Mrintech, dude, it's not conflickr. It's conficker. (I call it ficky )

Anyhow, I'm prepared. Bring it on! I saw this on avast's website:-


> source:*www.avast.com/eng/about-april-1st.html
> 
> *avast! is ready for 1 April; are you?*
> 
> ...



Also, another security tip for all:-
Disable Autorun!
XP users should run gpedit.msc. Go to Computer Configuration > Administrative templates. Click on system. Double click on Turn off autoplay. Enable it for all drives.

Vista users should go to Autoplay Policies in Administrative Templates in the group policy editor as stated above.

OFFTOPIC: How come you removed Goku's picture??? And what's with that wise young hen???


----------



## Coool (Mar 30, 2009)

alexanderthegreat said:


> OFFTOPIC: How come you removed Goku's picture??? And what's with that wise young hen???



Mrintech not gonna tell u.........Leave it


----------



## mrintech (Mar 30, 2009)

alexanderthegreat said:


> Mrintech, dude, it's not conflickr. It's conficker. (I call it ficky )



At Some places it is known as *Conflicker too or w32.downadup*: *www.google.com/search?hl=en&q=conflicker&btnG=Google+Search&aq=f&oq= 

But yeah the original name is *Conficker*


----------



## lywyre (Mar 30, 2009)

I know a bug is there on one of my Desktops, though I ain't sure whether it is the conflicker and the rest of my Desktops are patched. I gonna watch what that parasite is going to do on 1st April .


----------



## serpent (Mar 30, 2009)

lywyre said:


> I know a bug is there on one of my Desktops, though I ain't sure whether it is the conflicker and the rest of my Desktops are patched. I gonna watch what that parasite is going to do on 1st April .

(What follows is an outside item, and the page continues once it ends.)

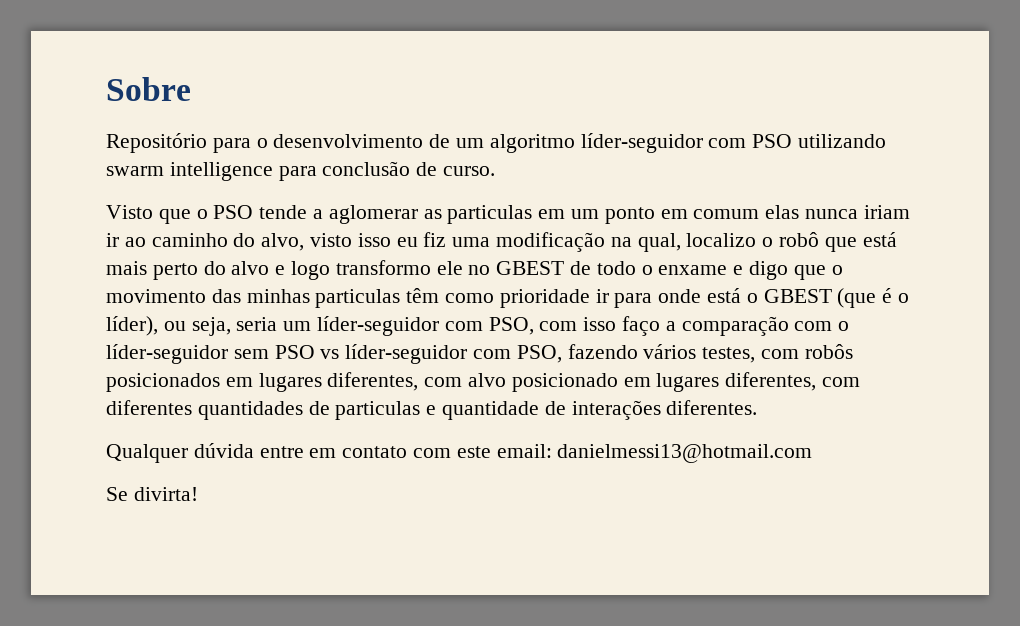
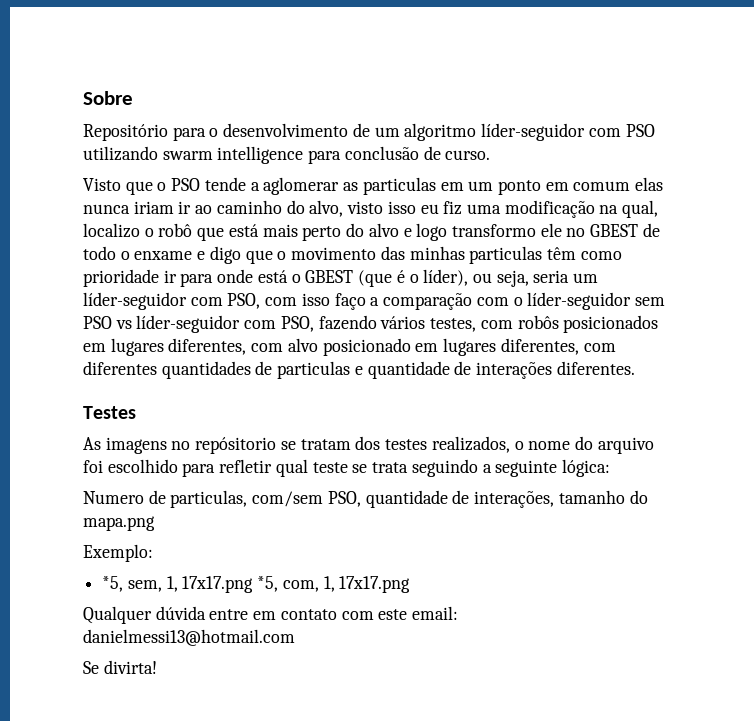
(758, 407) none -> [83,406,136,419] [83,436,654,454] [83,459,610,477] [83,490,648,508] [83,516,155,531] [83,544,153,562] [102,576,411,593] // Testes // As imagens no repósitorio se tratam dos testes realizados, o nome do arquivo foi escolhido para refletir qual teste se trata seguindo a seguinte lógica: // Numero de particulas, com/sem PSO, quantidade de interações, tamanho do mapa.png // Exemplo: // *5, sem, 1, 17x17.png *5, com, 1, 17x17.png

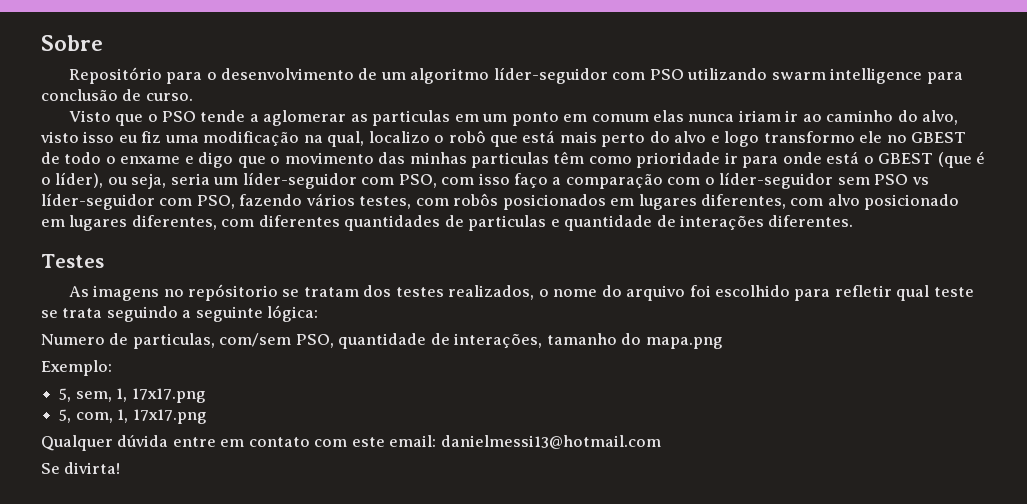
[102,576,124,592] *5, -> [59,388,72,402] 5,
[257,576,279,592] *5, -> [59,409,72,423] // 5,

hackers always say that it was the old computer lying in the corner unnoticed that
 always
 grants
 access to the whole network
im suspecting something to happen politically as always circumstances like this and under sea cable cut are used as cover for something else important happening


----------



## MetalheadGautham (Mar 30, 2009)

OK, I have a friend with Norton 2009. He is extremely careful. How do I ensure that it strikes him ?


----------



## mrintech (Mar 30, 2009)

MetalheadGautham said:


> OK, I have a friend with Norton 2009. He is extremely careful. How do I ensure that it strikes him ?


When it striked earlier How many people were sure who got infected like hell???  No one can tell what it will do, what sort of computer/network it will strike and what will be it's after effects....


----------



## Disc_Junkie (Mar 30, 2009)

mrintech said:


> When it striked earlier How many people were sure who got infected like hell???  No one can tell what it will do, what sort of computer/network it will strike and what will be it's after effects....

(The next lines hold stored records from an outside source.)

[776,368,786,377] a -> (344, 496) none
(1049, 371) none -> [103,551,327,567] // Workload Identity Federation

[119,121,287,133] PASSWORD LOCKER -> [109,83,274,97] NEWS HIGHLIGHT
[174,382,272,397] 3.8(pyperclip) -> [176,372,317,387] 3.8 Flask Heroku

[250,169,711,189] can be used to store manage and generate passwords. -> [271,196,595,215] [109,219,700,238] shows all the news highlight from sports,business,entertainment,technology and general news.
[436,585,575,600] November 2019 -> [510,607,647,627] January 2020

I have updated my Zone Alarm 7 just now. Can it bypass the firewall too??


----------



## MetalheadGautham (Mar 30, 2009)

Is the worm "smart" as to ignore systems if they are not windows ?
If yes, you can mask windows as linux or osx and you should do just fine


----------



## Liverpool_fan (Mar 30, 2009)

^ ^ ^
Ha ha


----------



## Disc_Junkie (Mar 30, 2009)

Remove Conficker.C files and dll’s

%System%\[RANDOM FILE NAME].dll

Unregister Conficker.C registry values:

HKEY_LOCAL_MACHINE\SYSTEM\CurrentControlSet\Services\netsvcs\Parameters\”ServiceDll” = “[PathToWorm]”

Source: *removal-tool.com/confickerc-conficker-c/


----------



## rohitshubham (Mar 30, 2009)

will my kaspersky internet security 7.0 will protect from this worm ???


----------



## Ethan_Hunt (Mar 30, 2009)

Well why not give the internet a break for that one day if everyone is so scared?


----------



## Liverpool_fan (Mar 30, 2009)

^ ^ ^
Why not use Linux for that day at least than giving internet a miss?


----------



## MetalheadGautham (Mar 30, 2009)

^^Or you can spend the whole day in digit forums through knoppix live cd


----------



## serpent (Mar 30, 2009)

Ethan_Hunt said:


> Well why not give the internet a break for that one day if everyone is so scared?


agreed 
we should honor our isp's for providing flawless high speed internet for all through out the year right?


----------



## comp@ddict (Mar 30, 2009)

Many ppl are thinking it's April Fool. But if it's real?


----------



## nsalgaocar (Mar 30, 2009)

Liverpool_fan said:


> ^ ^ ^
> Why not use Linux for that day at least than giving internet a miss?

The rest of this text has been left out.